Vimercate: data center 100% americano, 220 megawatt e 133 generatori d’emergenza
La stima è che a pieno regime avrà una potenza elettrica di 220 megawatt che saranno gestiti attraverso l’altro intervento per la costruzione della nuova stazione elettrica di Terna oggetto in passato di un ricorso da parte del Comune. Per garantire la sicurezza dei dati il data center di Vimercate sarà dotato di 133 generatori d’emergenza per una potenza di mille megawatt.
Vimercate: data center 100% americano, obiettivi di sostenibilità
Una delle caratteristiche riportate sul sito di QTS è quella di realizzare insediamenti di ultimissima generazione in grado di gestire il raffreddamento con un impatto minimo sull’ambiente. In particolare quello sulle reti idriche con una tecnologia cosiddetta “free – cooling” che riduce al minimo i consumi di energia.

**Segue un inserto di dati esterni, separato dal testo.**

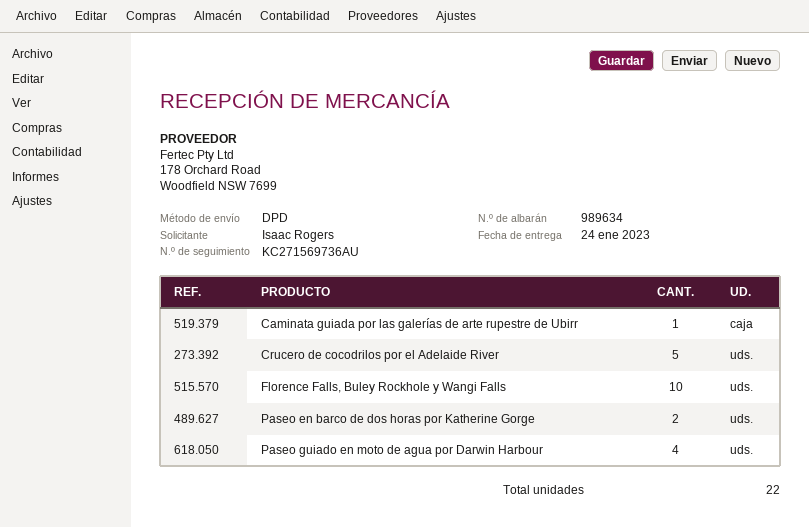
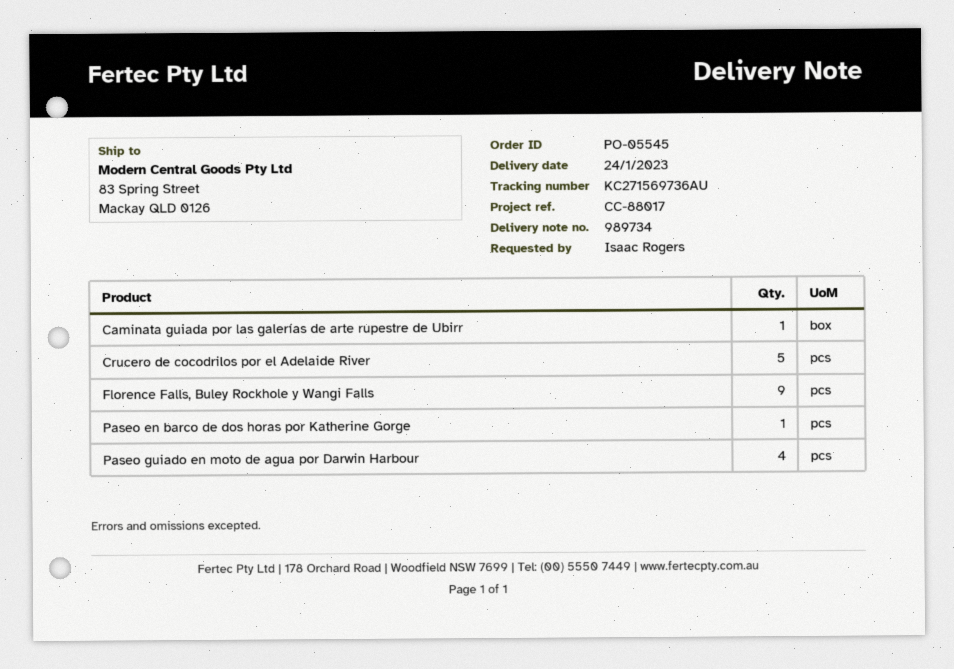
delivery note number: 989634 -> 989734
Florence Falls, Buley Rockhole y Wangi Falls: 10 -> 9
Paseo en barco de dos horas por Katherine Gorge: 2 -> 1

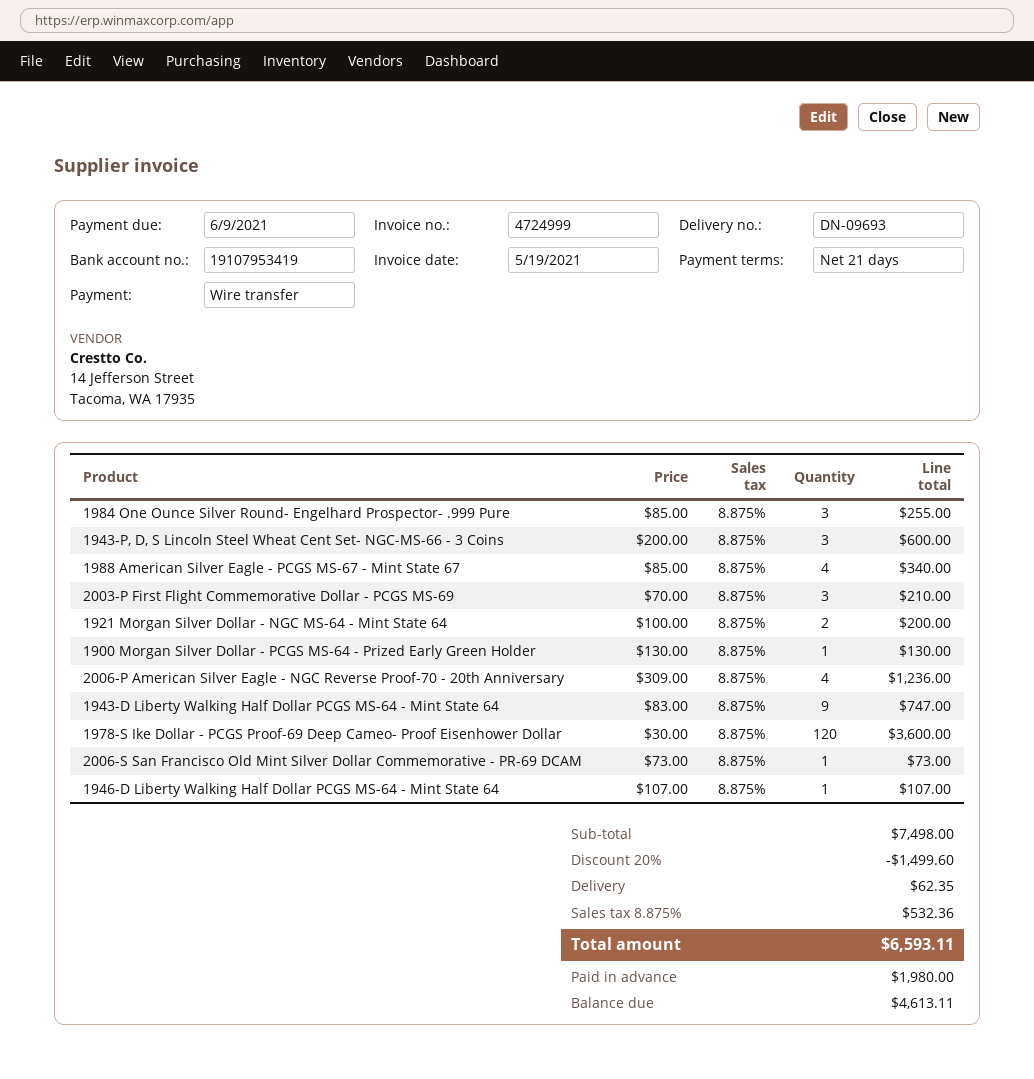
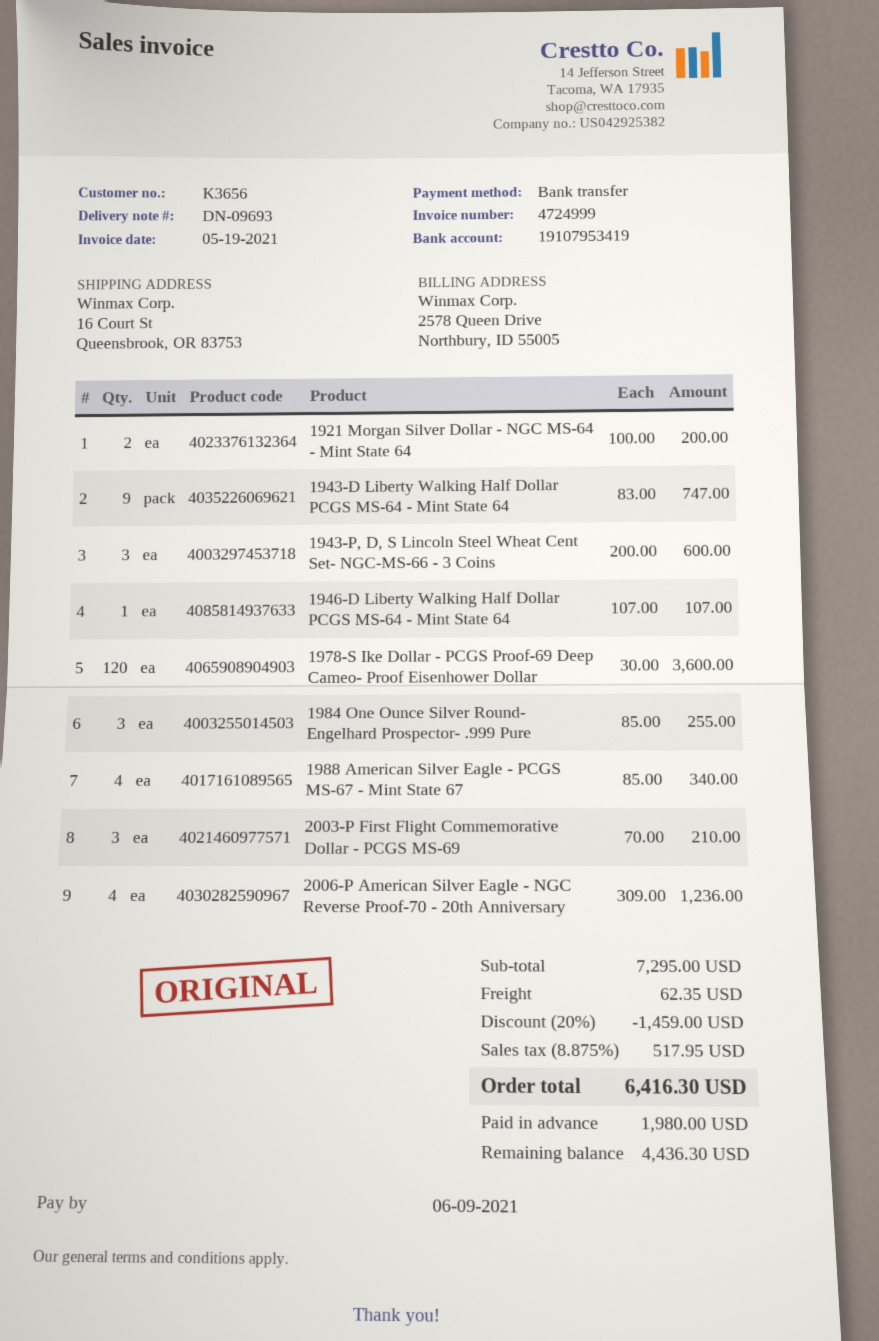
1900 Morgan Silver Dollar - PCGS MS-64 - Prized Early Green Holder: 1 x 130.00 = 130.00 -> none
2006-S San Francisco Old Mint Silver Dollar Commemorative - PR-69 DCAM: 1 x 73.00 = 73.00 -> none
subtotal: 7498.00 -> 7295.00
discount: 20% = 1499.60 -> 20% = 1459.00
tax: 8.875% = 532.36 -> 8.875% = 517.95
total: 6593.11 -> 6416.30
balance: 4613.11 -> 4436.30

«I nostri obiettivi di sostenibilità – spiegano – mirano sia al miglioramento della qualità della vita sia alla riduzione dell’impatto ambientale, riducendo l’impronta di carbonio, promuovendo l’energia pulita e apportando benefici alla comunità». Fra i benefici annunciati quelli per la realizzazione di nuovi spazi verdi e interventi per migliorare la biodiversità che dovrebbero riguardare sia l’area all’interno del data center sia al di fuori.
Vimercate: data center 100% americano, contributo sociale
Nel frattempo QTS ha già dato il suo contributo sociale, finanziando attività dedicate ai bambini e alle fasce in difficoltà tramite Caritas. Lo scorso anno la Holding ha devoluto 9,7 milioni in beneficenza.
Vimercate: data center 100% americano, chi è coinvolto nell’intervento
Per capire l’entità dell’intervento bisogna fare un passo indietro, tornando ai proponenti: QTS è infatti interamente di proprietà del colosso americano Blackstone. Fondata nel 2003, l’azienda si è trasformata in una multinazionale da 60 miliardi di dollari di valore con 75 data center dedicati ai colossi del web attivi. Ritirata dalla borsa (QTS non è infatti più quotata) è stata acquisita interamente da Blackstone nel 2021 siglando partnership importanti con realtà come Lumen Technologies, specializzata nella costruzione delle dorsali per la fibra ottica. Il ruolo di Kryalos Spa, proponente del progetto brianzolo, quello di “braccio operativo” della stessa Blackstone che a sua volta è uno dei principali investitori per i fondi immobiliari gestiti in Italia da Kryalos stessa. In pratica un punto di riferimento per gli interventi sul territorio nazionale. In altre parole, i pesi massimi dei settori finanziario, tecnologico e immobiliare.
Vimercate: l’ultimo Data Center Watch e il boom di ricorsi
Ma, come in tutte le cose, c’è un ultimo ma che rende la presentazione ufficiale quanto mai utile. Secondo, infatti, l’ultimo rapporto di Data Center Watch, il primo trimestre 2026 ha visto un vero e proprio boom per quanto riguarda ricorsi, proteste e manifestazioni contro i data center, tanto che ad oggi sarebbero ben 75 i progetti (per un valore di 130 miliardi) bloccati in tutto il mondo.